# ACTIVITY
Find the lines below that include the word "button" and state how many there are, adding nothing.

####################

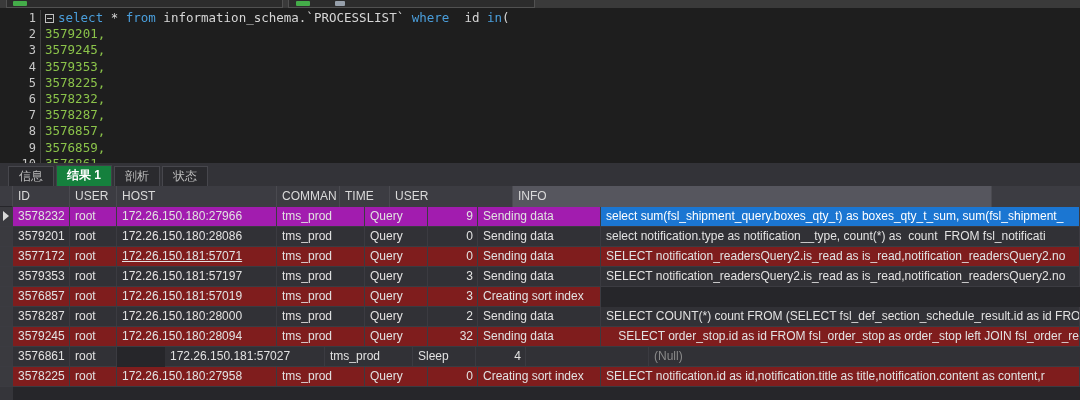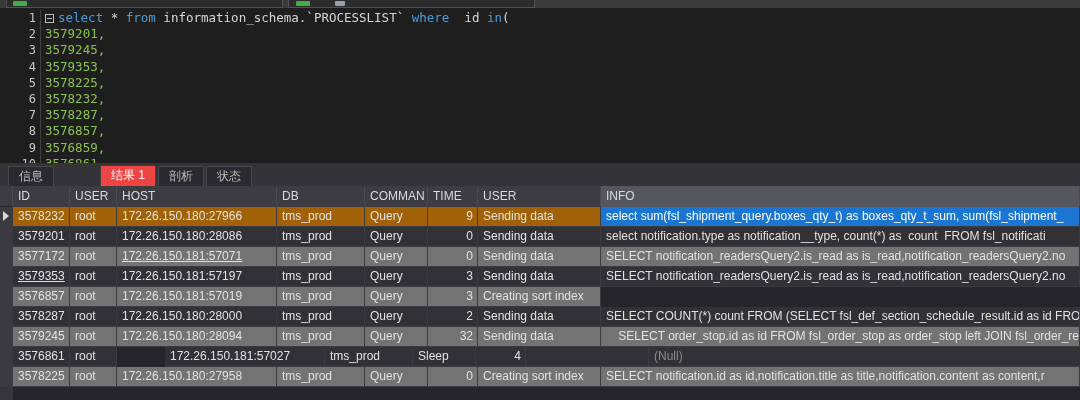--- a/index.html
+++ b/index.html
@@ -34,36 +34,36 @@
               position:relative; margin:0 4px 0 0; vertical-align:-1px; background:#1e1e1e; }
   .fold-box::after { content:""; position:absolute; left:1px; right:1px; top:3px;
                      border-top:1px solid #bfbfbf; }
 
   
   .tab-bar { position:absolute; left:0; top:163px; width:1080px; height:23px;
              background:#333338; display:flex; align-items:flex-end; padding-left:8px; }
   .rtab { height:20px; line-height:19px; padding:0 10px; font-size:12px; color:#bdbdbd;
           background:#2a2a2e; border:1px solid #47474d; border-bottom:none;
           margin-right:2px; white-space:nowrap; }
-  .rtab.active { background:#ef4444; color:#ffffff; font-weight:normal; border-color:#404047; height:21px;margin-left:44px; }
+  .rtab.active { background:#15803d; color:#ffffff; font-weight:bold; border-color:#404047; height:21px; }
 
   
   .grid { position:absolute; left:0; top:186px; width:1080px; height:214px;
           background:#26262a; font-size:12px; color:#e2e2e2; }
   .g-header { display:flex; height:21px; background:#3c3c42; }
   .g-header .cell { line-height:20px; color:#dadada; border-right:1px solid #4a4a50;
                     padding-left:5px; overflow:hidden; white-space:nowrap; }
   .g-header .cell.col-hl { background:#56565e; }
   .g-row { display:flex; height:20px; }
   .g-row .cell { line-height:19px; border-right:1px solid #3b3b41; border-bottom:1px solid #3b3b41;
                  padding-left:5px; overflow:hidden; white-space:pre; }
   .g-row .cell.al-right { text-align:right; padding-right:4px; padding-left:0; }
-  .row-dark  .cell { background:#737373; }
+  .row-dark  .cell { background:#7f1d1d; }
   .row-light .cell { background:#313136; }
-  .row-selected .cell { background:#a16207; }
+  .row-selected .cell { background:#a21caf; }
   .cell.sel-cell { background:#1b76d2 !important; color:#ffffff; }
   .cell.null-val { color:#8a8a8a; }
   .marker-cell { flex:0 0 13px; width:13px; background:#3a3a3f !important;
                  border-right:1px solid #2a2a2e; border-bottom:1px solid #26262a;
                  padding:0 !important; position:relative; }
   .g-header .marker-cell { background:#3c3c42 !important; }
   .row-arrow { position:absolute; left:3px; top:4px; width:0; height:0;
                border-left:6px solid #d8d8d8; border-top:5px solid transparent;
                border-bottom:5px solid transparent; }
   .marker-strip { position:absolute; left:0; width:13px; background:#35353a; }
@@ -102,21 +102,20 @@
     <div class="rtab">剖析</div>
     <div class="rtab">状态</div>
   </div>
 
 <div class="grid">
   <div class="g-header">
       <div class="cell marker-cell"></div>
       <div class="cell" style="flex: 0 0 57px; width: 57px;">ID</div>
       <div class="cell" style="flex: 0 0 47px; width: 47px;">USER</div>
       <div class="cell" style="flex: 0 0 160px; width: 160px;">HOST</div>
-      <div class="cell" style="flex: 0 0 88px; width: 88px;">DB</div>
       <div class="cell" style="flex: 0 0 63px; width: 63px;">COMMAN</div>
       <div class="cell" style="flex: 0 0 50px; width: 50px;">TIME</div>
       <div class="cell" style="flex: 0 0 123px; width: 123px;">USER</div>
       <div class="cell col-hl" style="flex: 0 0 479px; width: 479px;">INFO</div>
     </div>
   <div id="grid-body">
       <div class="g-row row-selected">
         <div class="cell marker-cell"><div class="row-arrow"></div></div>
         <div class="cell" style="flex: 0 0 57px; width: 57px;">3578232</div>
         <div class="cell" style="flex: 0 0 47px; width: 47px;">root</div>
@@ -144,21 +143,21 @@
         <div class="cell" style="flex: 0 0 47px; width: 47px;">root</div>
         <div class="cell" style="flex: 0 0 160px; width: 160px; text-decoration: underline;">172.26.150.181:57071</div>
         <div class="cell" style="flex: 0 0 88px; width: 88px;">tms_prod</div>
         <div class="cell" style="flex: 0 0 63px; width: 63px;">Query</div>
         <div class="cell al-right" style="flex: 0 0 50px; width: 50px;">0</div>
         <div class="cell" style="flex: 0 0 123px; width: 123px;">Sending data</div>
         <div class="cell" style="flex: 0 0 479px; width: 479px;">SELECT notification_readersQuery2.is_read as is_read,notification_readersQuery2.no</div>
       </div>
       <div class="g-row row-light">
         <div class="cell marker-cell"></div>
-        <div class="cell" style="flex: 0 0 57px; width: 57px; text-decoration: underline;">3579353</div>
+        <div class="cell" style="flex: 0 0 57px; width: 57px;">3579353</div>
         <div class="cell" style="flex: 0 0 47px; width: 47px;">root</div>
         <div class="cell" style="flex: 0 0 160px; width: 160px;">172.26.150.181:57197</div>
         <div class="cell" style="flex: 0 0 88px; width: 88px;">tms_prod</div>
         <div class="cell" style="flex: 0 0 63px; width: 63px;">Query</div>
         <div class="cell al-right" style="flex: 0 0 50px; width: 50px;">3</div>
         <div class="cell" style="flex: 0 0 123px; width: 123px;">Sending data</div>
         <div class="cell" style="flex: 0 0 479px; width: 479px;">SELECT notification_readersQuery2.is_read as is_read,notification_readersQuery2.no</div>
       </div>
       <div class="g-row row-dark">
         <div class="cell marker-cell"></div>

####################

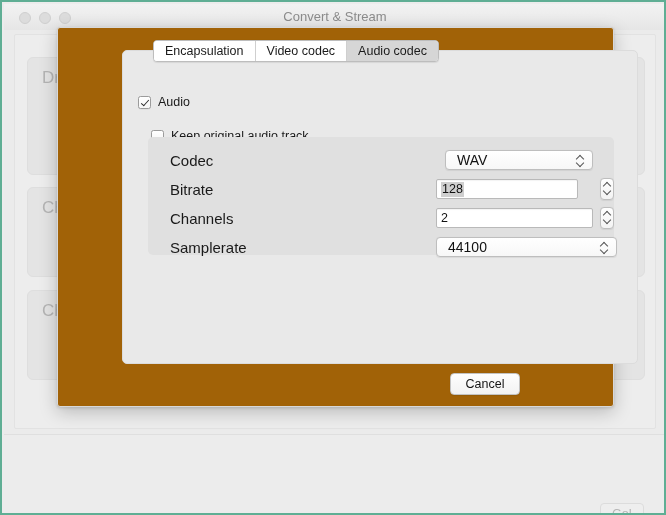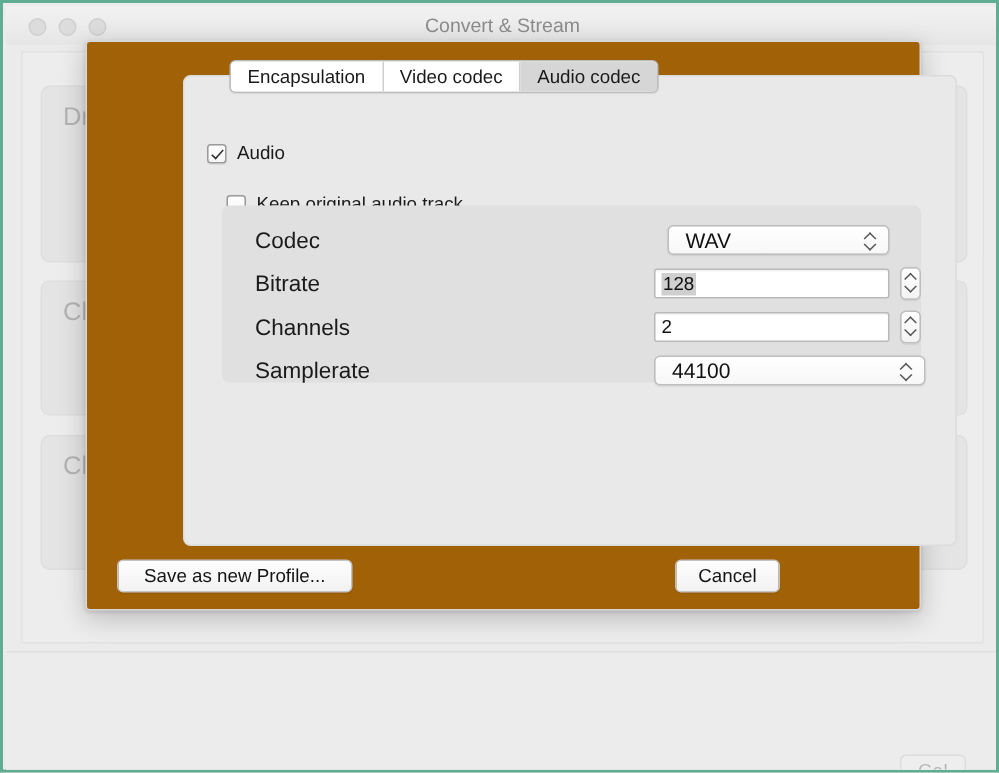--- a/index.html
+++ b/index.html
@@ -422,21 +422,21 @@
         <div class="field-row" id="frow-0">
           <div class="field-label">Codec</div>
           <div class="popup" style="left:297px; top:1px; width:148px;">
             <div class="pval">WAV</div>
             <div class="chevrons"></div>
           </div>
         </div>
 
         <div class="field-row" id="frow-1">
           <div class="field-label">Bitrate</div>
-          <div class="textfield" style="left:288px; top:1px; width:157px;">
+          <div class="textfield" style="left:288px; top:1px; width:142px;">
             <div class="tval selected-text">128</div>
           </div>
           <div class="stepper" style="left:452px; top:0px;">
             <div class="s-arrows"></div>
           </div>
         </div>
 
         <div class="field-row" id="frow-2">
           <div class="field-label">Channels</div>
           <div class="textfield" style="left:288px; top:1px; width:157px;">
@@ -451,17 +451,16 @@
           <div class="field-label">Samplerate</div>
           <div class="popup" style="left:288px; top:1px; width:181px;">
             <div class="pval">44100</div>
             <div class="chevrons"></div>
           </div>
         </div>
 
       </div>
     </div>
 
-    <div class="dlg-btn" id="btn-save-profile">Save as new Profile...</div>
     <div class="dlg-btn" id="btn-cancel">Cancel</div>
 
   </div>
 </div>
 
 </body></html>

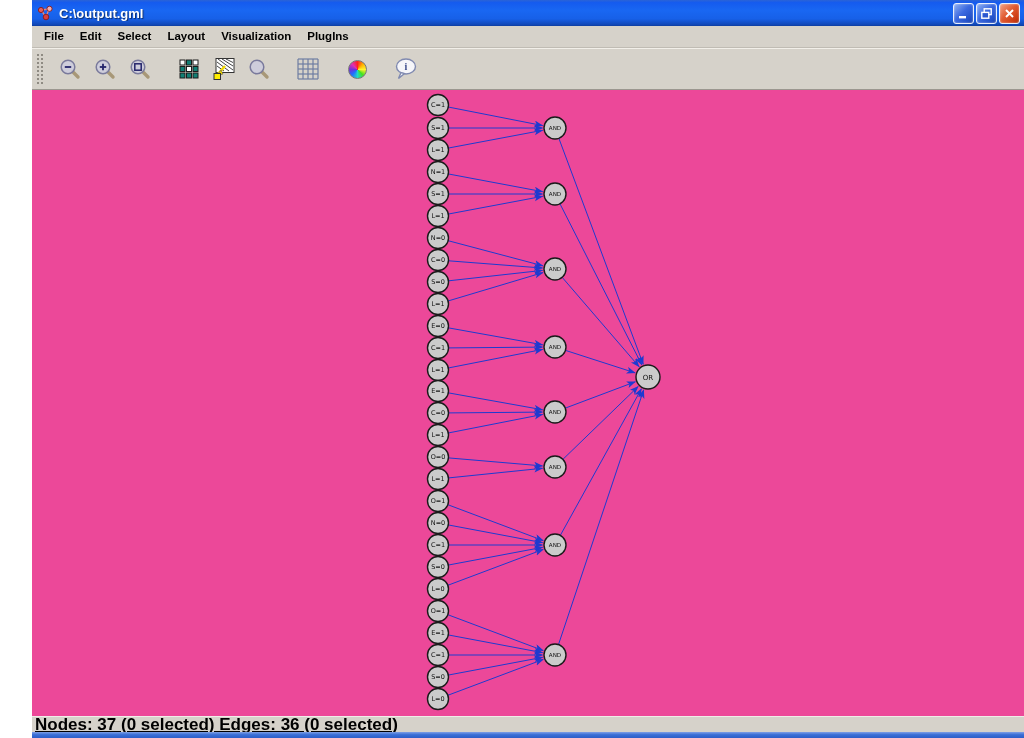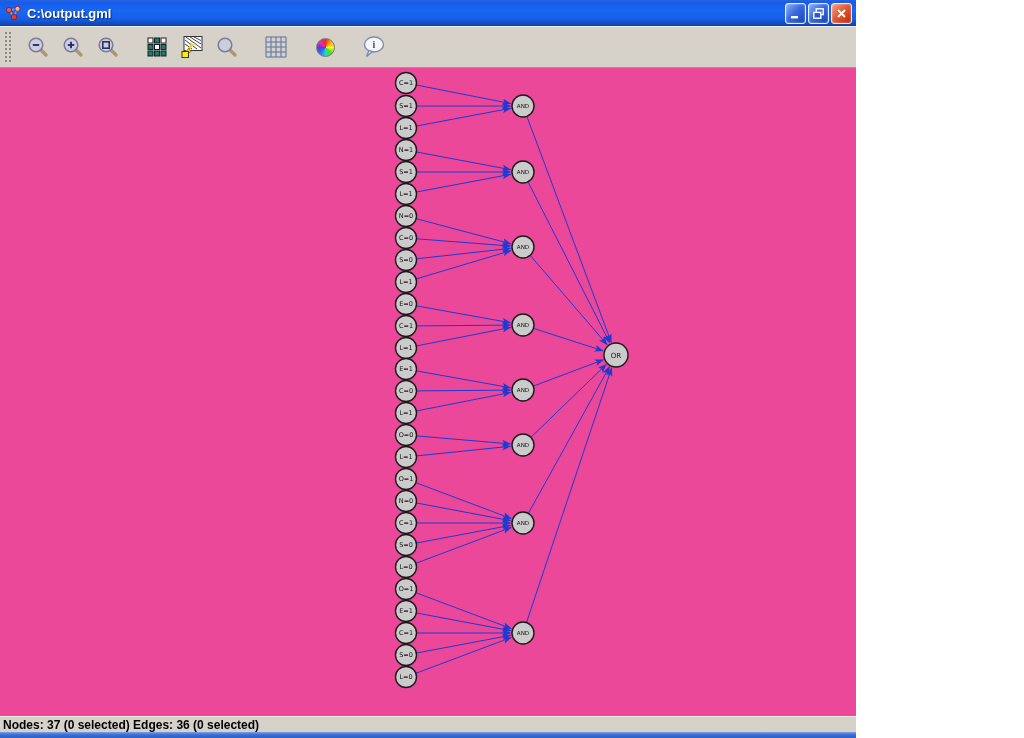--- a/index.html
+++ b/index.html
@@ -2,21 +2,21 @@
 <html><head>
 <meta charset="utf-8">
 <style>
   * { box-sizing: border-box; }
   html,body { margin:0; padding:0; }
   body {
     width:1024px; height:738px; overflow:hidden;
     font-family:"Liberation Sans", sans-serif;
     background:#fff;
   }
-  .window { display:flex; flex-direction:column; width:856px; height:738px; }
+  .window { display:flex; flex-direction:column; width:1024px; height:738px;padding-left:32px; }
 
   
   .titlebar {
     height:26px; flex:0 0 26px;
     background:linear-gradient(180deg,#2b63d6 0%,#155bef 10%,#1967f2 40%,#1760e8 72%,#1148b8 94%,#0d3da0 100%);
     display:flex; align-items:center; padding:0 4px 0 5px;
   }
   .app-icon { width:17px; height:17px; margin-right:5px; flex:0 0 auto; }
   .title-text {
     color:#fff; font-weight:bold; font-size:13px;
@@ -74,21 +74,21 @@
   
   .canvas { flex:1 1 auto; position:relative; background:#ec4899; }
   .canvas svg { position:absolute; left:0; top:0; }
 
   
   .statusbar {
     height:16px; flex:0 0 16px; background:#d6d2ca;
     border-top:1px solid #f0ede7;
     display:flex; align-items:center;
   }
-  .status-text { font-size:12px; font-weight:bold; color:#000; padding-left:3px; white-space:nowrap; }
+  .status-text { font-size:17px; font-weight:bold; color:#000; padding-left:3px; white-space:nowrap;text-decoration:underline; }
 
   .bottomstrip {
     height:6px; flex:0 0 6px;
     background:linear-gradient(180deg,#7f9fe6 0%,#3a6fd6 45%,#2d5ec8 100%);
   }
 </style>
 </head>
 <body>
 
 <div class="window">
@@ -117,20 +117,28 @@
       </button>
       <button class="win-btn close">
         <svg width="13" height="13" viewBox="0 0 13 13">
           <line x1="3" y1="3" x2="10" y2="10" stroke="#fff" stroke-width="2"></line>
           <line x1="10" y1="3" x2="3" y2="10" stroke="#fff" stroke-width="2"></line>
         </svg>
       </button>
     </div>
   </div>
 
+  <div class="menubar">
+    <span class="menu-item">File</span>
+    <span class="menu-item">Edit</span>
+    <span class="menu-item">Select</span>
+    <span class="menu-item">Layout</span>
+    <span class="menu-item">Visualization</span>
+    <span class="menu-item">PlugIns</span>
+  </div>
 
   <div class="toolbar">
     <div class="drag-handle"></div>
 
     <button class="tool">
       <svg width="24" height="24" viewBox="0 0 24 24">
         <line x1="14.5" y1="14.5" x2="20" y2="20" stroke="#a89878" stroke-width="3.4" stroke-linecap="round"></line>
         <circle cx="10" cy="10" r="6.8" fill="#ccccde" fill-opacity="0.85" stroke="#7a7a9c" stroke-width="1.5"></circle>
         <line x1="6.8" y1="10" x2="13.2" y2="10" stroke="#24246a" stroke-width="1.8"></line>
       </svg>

####################

# EXPECTED OUTPUT
4